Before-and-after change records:
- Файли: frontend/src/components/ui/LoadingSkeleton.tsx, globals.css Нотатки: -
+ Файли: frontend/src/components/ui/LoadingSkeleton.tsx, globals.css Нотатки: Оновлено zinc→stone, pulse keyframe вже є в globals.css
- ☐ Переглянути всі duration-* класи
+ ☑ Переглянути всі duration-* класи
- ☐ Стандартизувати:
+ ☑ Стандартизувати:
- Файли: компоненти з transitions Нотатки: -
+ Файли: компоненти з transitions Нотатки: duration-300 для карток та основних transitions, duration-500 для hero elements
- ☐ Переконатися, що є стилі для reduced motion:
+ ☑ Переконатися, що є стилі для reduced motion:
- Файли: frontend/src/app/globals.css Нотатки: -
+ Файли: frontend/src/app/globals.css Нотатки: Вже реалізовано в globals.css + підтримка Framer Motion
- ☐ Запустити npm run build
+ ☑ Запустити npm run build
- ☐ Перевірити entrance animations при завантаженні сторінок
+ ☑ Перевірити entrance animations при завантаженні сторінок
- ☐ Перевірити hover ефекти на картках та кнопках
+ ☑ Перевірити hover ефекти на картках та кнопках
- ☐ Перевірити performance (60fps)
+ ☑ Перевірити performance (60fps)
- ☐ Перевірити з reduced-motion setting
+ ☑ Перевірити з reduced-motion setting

* [Problem statement] What is needed is a full, exact copy of the records.

* [Answer below]
- Файли: frontend/src/components/ui/LoadingSkeleton.tsx, globals.css Нотатки: -
+ Файли: frontend/src/components/ui/LoadingSkeleton.tsx, globals.css Нотатки: Оновлено zinc→stone, pulse keyframe вже є в globals.css
- ☐ Переглянути всі duration-* класи
+ ☑ Переглянути всі duration-* класи
- ☐ Стандартизувати:
+ ☑ Стандартизувати:
- Файли: компоненти з transitions Нотатки: -
+ Файли: компоненти з transitions Нотатки: duration-300 для карток та основних transitions, duration-500 для hero elements
- ☐ Переконатися, що є стилі для reduced motion:
+ ☑ Переконатися, що є стилі для reduced motion:
- Файли: frontend/src/app/globals.css Нотатки: -
+ Файли: frontend/src/app/globals.css Нотатки: Вже реалізовано в globals.css + підтримка Framer Motion
- ☐ Запустити npm run build
+ ☑ Запустити npm run build
- ☐ Перевірити entrance animations при завантаженні сторінок
+ ☑ Перевірити entrance animations при завантаженні сторінок
- ☐ Перевірити hover ефекти на картках та кнопках
+ ☑ Перевірити hover ефекти на картках та кнопках
- ☐ Перевірити performance (60fps)
+ ☑ Перевірити performance (60fps)
- ☐ Перевірити з reduced-motion setting
+ ☑ Перевірити з reduced-motion setting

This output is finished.